In the evening we headed out to the reception which was held at the Zen Palate. The food was fabulous. I can’t say enough about how good it was. I’m usually a meat-loving American boy, but if all vegetarian food tasted this good, then I might have to become a vegetarian. Everything was perfectly prepared and seasoned, and I found most of the dishes very satisfying. (One of the reasons I like meat in my diet is that most vegetarian food leaves me feeling as if I haven’t really eaten.) If you’re ever in NYC, I highly recommend it. Of course, I wasn’t buying, but from the website it looks very reasonably priced.

On Monday, we checked out of the hotel and headed to downtown Manhattan. We planned to start with the Statue of Liberty and work our way North, but we got on the wrong subway train and couldn’t go further than the Brooklyn Bridge stop without changing trains. Since the Brooklyn Bridge was our planned last stop, we decided to tackle the day in reverse order.
I insisted on visiting the Brooklyn Bridge because I’d never seen it (except from considerably distance), and it is always showing up in PBS specials about engineering. I enjoyed seeing it up close, but I could have gotten better pictures from elsewhere. My favorite detail was the street lights. I took a couple of pictures, but one of them has the Verizon building cluttering up the background and the other is washed out by the bright sun. Maybe next time. After the bridge, we made our way down Broadway towards Wall Street. A block or two before Wall Street, Becky pointed to the World Financial Center and said, “Those are neat buildings.” I gasped. “You couldn’t see those from here before,” I finally uttered. That was the moment when the Twin Towers were really gone for me. We walked down Wall Street. I hoped to visit the NYSE, but it too seemed to be closed to visitors since September 11. A block or so down from the NYSE, I took the picture which is above and to the right. At the time, I snapped it because of the CNBC reporter and cameraman who are in the foreground, but ended up with a street scene that I like a lot. It just seems to capture the essence of NYC, I think. That’s my favorite part of photography – when you get something you didn’t intend.
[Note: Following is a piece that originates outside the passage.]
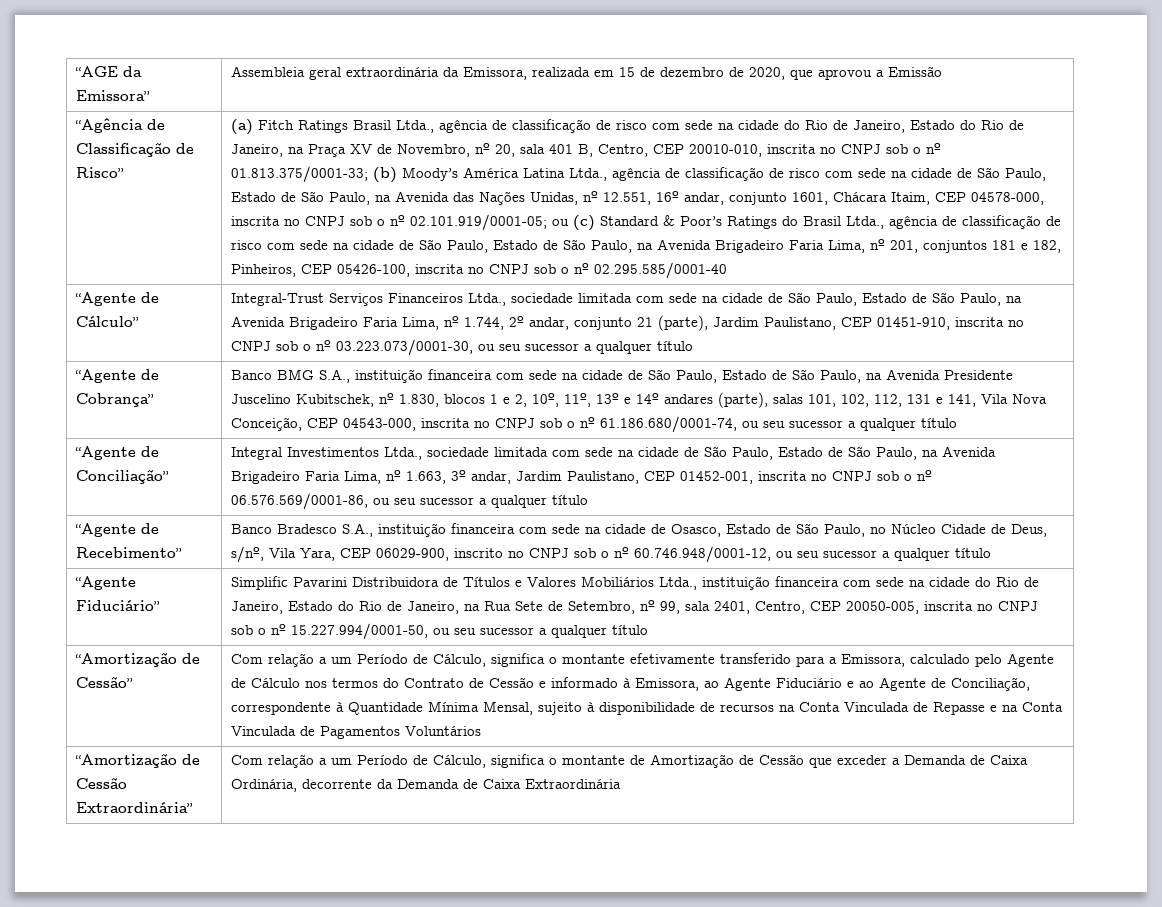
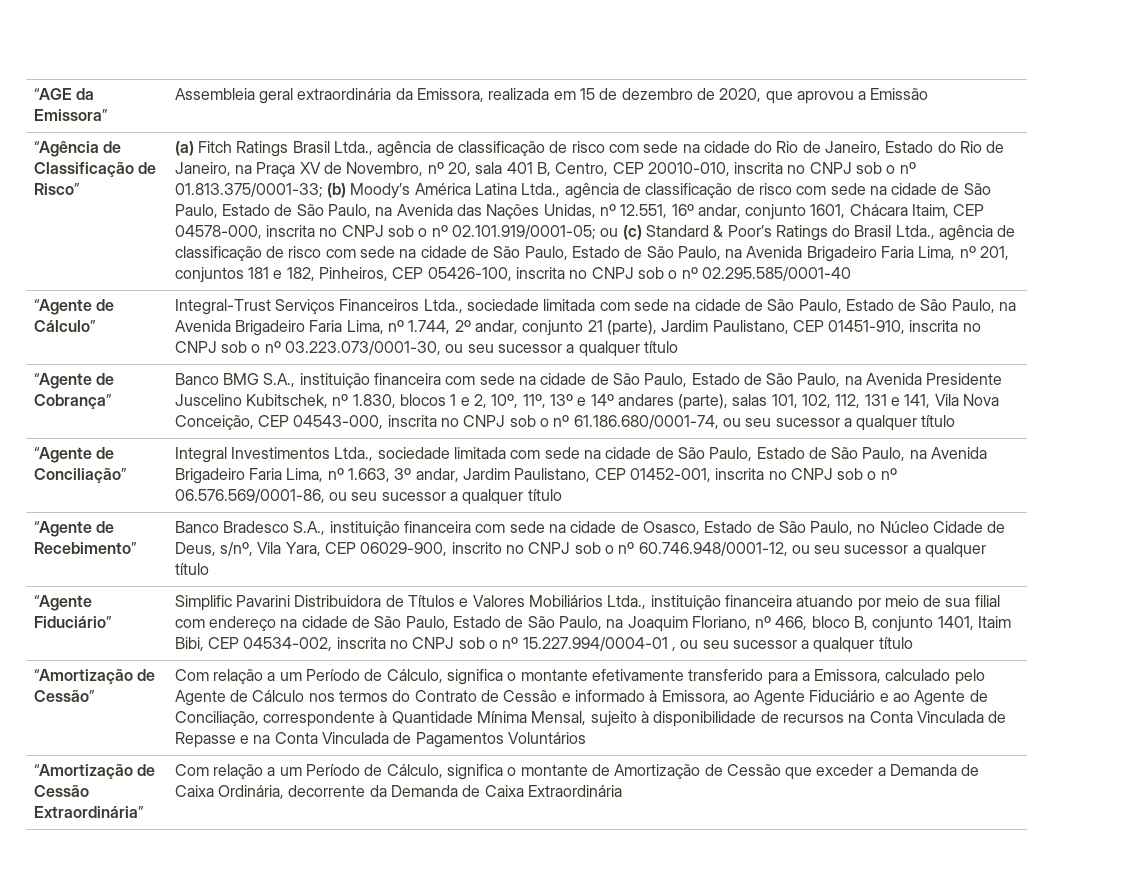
- Simplific Pavarini Distribuidora de Títulos e Valores Mobiliários Ltda., instituição financeira com sede na cidade do Rio de Janeiro, Estado do Rio de Janeiro, na Rua Sete de Setembro, nº 99, sala 2401, Centro, CEP 20050-005, inscrita no CNPJ sob o nº 15.227.994/0001-50, ou seu sucessor a qualquer título
+ Simplific Pavarini Distribuidora de Títulos e Valores Mobiliários Ltda., instituição financeira atuando por meio de sua filial com endereço na cidade de São Paulo, Estado de São Paulo, na Joaquim Floriano, nº 466, bloco B, conjunto 1401, Itaim Bibi, CEP 04534-002, inscrita no CNPJ sob o nº 15.227.994/0004-01 , ou seu sucessor a qualquer título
Anyway, we made our way on down to Battery Park. There, the spherical statue which was once on the plaza at the World Trade Center has taken up residence in the park. You don’t think of artwork as being “alive,” but with its dents and tears, this was definitely a different work of art than it was before. It’s meaning had totally changed.

The lines for the Statue of Liberty ferry were long, security was tight, and I had already read that we wouldn’t be allowed into the statue itself anyway. I had heard that you could get a nice view of the statue from the Staten Island Ferry, which is free, so we decided to try that instead. I was a bit disappointed. I got some nice shots of Manhattan, but we really didn’t get close enough to the statue.
Thomas Wolfe once said, “One belongs to New York instantly, one belongs to it as much in five minutes as in five years.” It’s certainly true for me. I doubt if I’ll ever live in New York City, but it still has its spell on me. It’s the greatest city in the world; I’m pretty sure of that.